Akankah kita bosan pada hukuman ‘nyeleneh’ ala Ridwan Kamil?

Adelia Putri

This is AI generated summarization, which may have errors. For context, always refer to the full article.

Akankah kita bosan pada hukuman ‘nyeleneh’ ala Ridwan Kamil?

AFP

Ridwan Kamil tak sendiri. Banyak pejabat publik yang kreatif dengan gaya kepemimpinannya. Namun, apakah publik sudah bosan?

JAKARTA, Indonesia — Tak hanya kreatif dalam melakukan perubahan di pemerintahan, Walikota Bandung Ridwan Kamil juga punya cara-cara kreatif untuk menertibkan masyarakat.

Media sosial dihebohkan oleh sebuah foto yang diunggah oleh Ridwan Kamil, Rabu, 22 Juli. Di foto itu, Kang Emil, biasa ia dipanggil, menghukum seorang pelanggar lalu lintas.

Ia juga menyinggung bahwa tingkat pendidikan seseorang belum tentu mencerminkan perilaku yang baik. Ternyata, pelanggar lalu lintas yang dihukumnya, menurut Ridwan, adalah seorang sarjana ekonomi lulusan universitas ternama di Kota Kembang.

//

Tadi pagi menghukum pemotor yang melawan arus dengan seenaknya. Pas dicek, ternyata sarjana ekonomi dari universitas…

Posted by Ridwan Kamil on Tuesday, July 21, 2015

Tindakan tersebut mendapatkan sambutan hangat dari masyarakat yang sudah lelah dengan maraknya perilaku serupa di jalanan.

“Jadi iri euy, saya tinggal di jakarta jauh berbeda. Kalian beruntung warga Bandung punya pemimpin seperti beliau. Semoga Tuhan Yang Maha Esa melindungi beliau,” tulis seorang pengguna Facebook bernama Reza Vai.

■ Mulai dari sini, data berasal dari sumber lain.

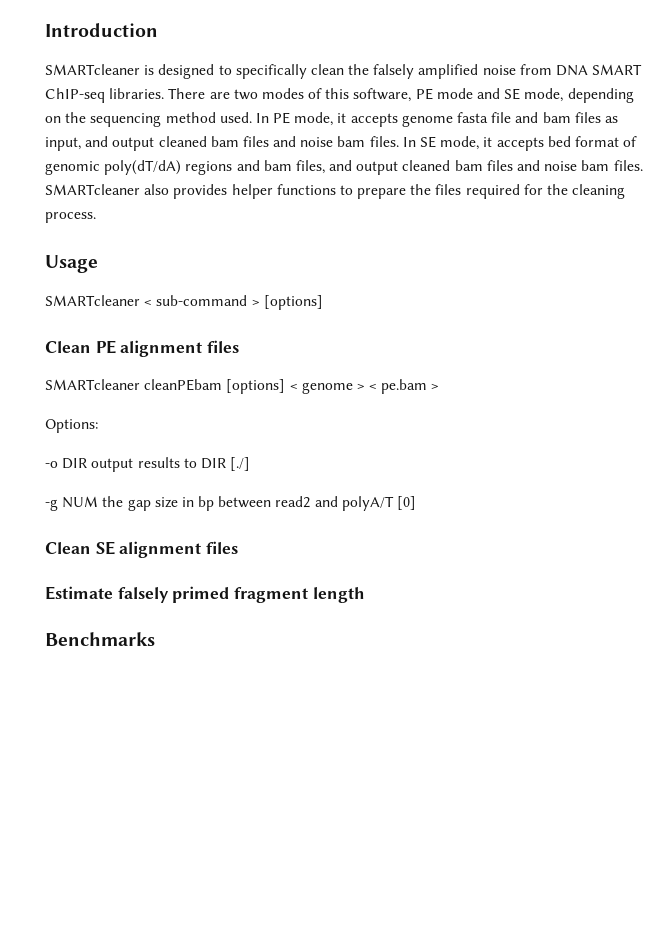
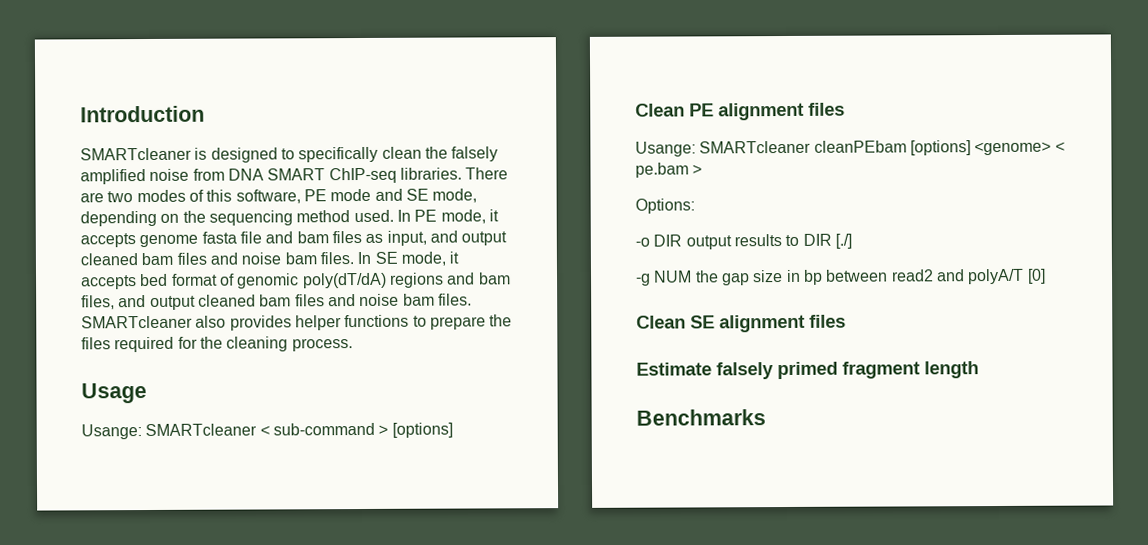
(98, 264) none -> [81,424,142,440] Usange:
(240, 346) none -> [635,141,696,157] Usange:
[289,382,365,394] < genome > -> [974,141,1052,156] <genome>

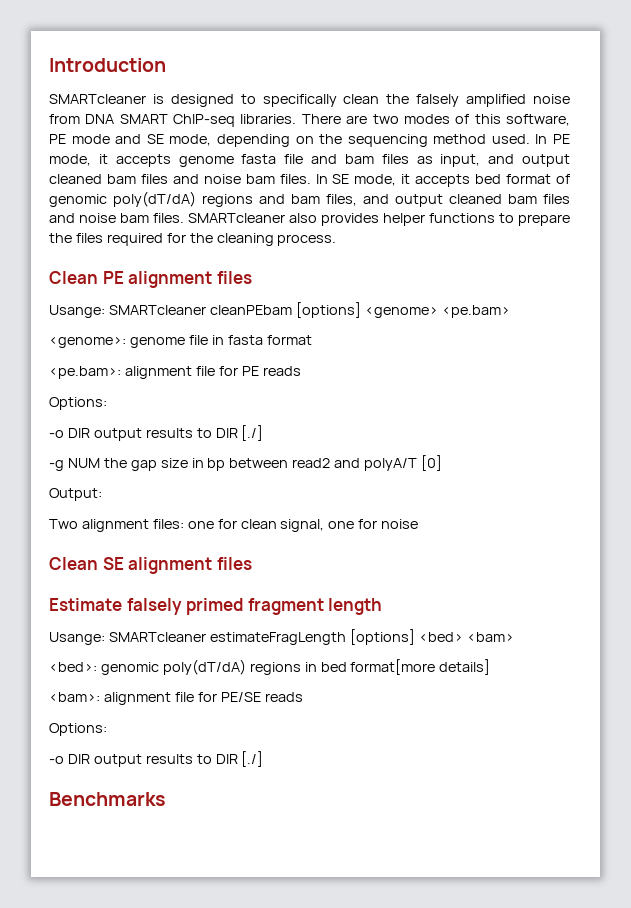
[81,383,147,404] [81,422,453,440] // Usage // Usange: SMARTcleaner < sub-command > [options] -> (337, 240) none
[1054,141,1065,152] [635,162,703,178] < pe.bam > -> [441,305,510,318] [49,335,312,348] [49,366,301,379] <pe.bam> // <genome>: genome file in fasta format // <pe.bam>: alignment file for PE reads
(1046, 276) none -> [49,488,102,501] [49,519,419,532] // Output: // Two alignment files: one for clean signal, one for noise
(979, 370) none -> [49,629,514,645] [49,659,491,675] [49,692,303,705] [49,723,107,736] [49,751,264,767] // Usange: SMARTcleaner estimateFragLength [options] <bed> <bam> // <bed>: genomic poly(dT/dA) regions in bed format[more details] // <bam>: alignment file for PE/SE reads // Options: // -o DIR output results to DIR [./]

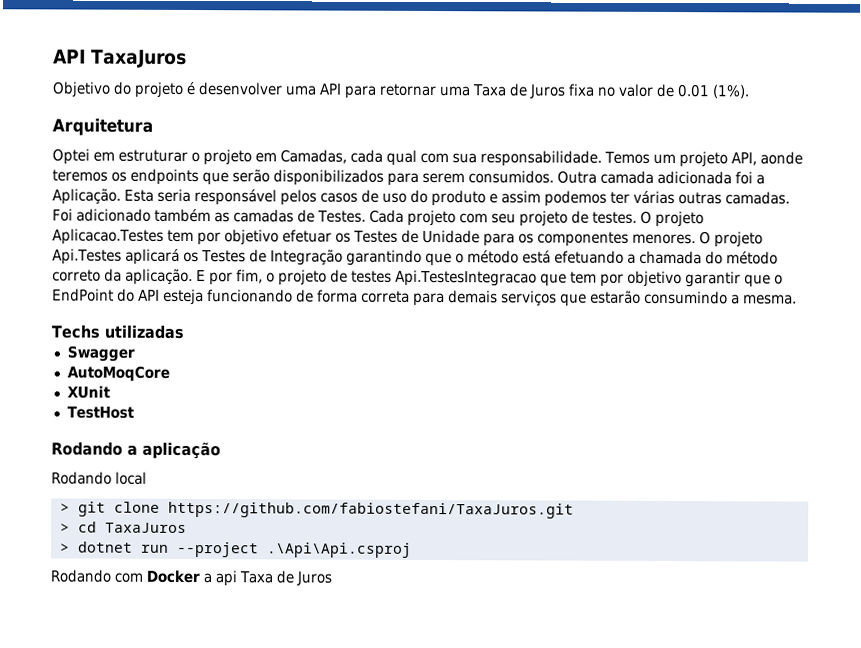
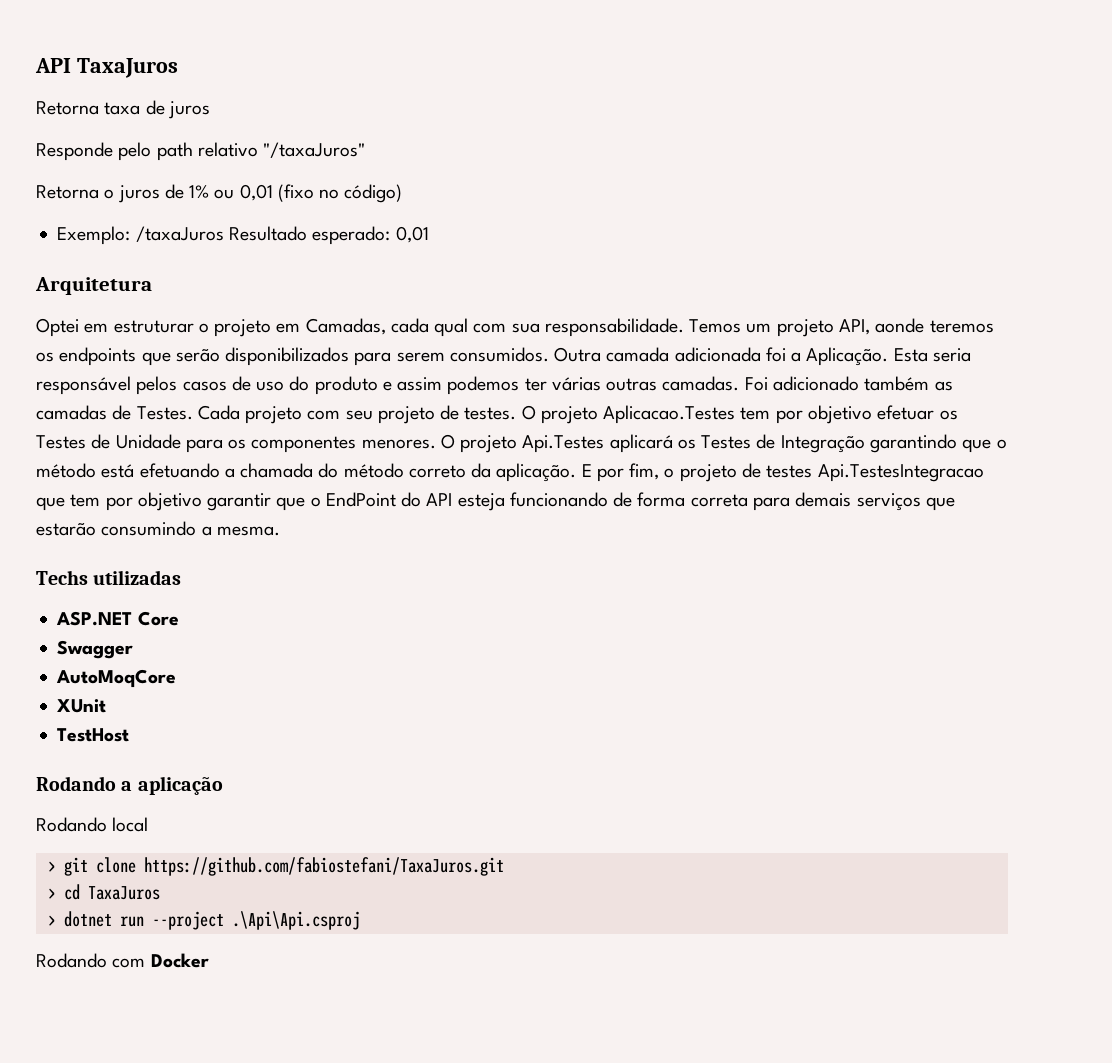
[52,81,750,99] Objetivo do projeto é desenvolver uma API para retornar uma Taxa de Juros fixa no valor de 0.01 (1%). -> [36,100,210,119] [36,142,366,161] [36,184,403,203] [57,226,429,245] Retorna taxa de juros // Responde pelo path relativo "/taxaJuros" // Retorna o juros de 1% ou 0,01 (fixo no código) // Exemplo: /taxaJuros Resultado esperado: 0,01
(184, 331) none -> [56,611,179,626] // ASP.NET Core
[203,570,332,587] a api Taxa de Juros -> (209, 960) none

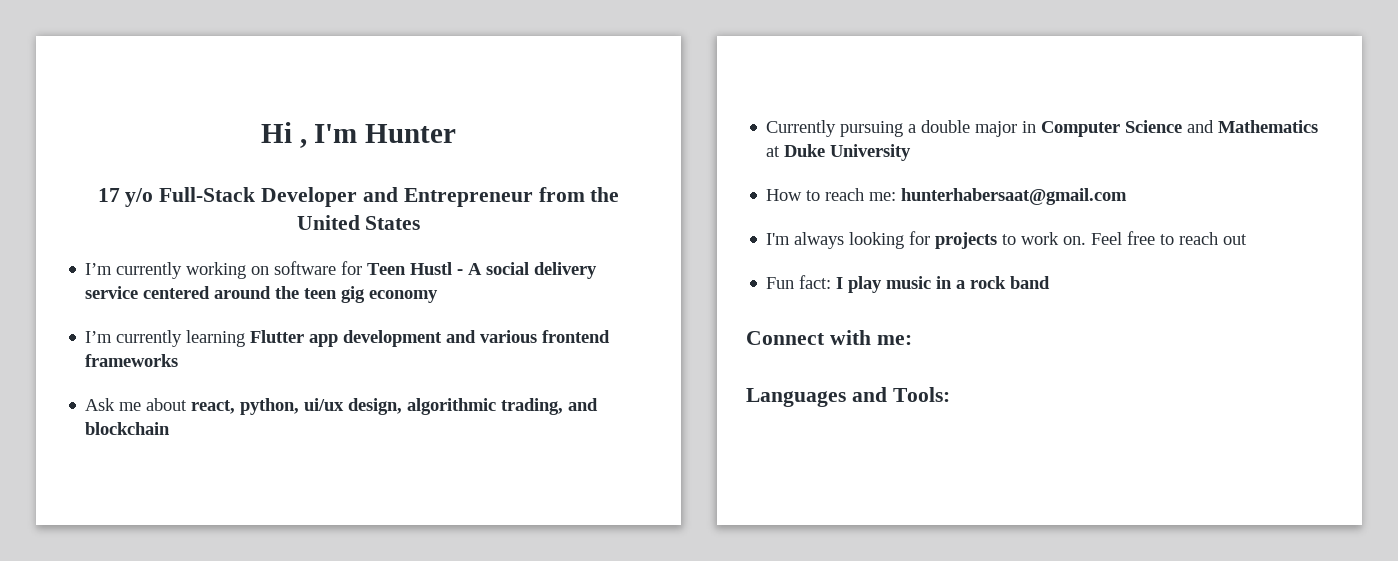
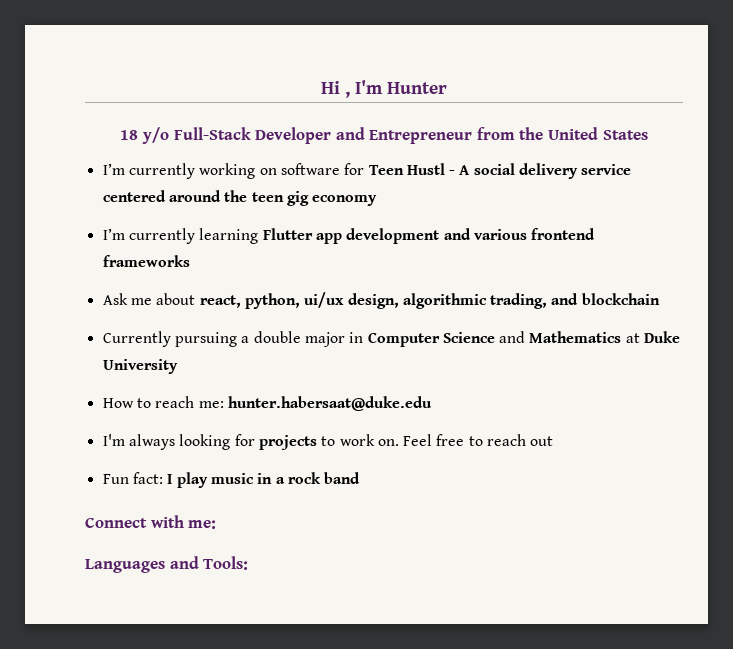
[97,188,120,202] 17 -> [120,130,139,140] 18
[901,188,1128,205] hunterhabersaat@gmail.com -> [227,396,432,411] hunter.habersaat@duke.edu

Ini bukan pertama kalinya Ridwan Kamil melakukan tindakan ‘nyeleneh’ untuk menghukum pelanggar peraturan. Berikut ini beberapa kejadian sebelumnya:

1. Push-up bagi Manusia Silver

Bagi yang sering ke Bandung, pasti sudah tak asing dengan keberadaan Manusia Silver. Bukan, bukan Panji Manusia Millenium. Mereka adalah pengemis yang kerap berada di lampu merah. Meskipun sudah dilarang, mereka masih sering muncul dan meminta-minta pada pengendara yang lewat.

Gerah dengan mereka, Ridwan menghukum tiga Manusia Silver yang mangkal di Cihampelas pada 17 Agustus 2014 malam dengan cara push-up 50 kali.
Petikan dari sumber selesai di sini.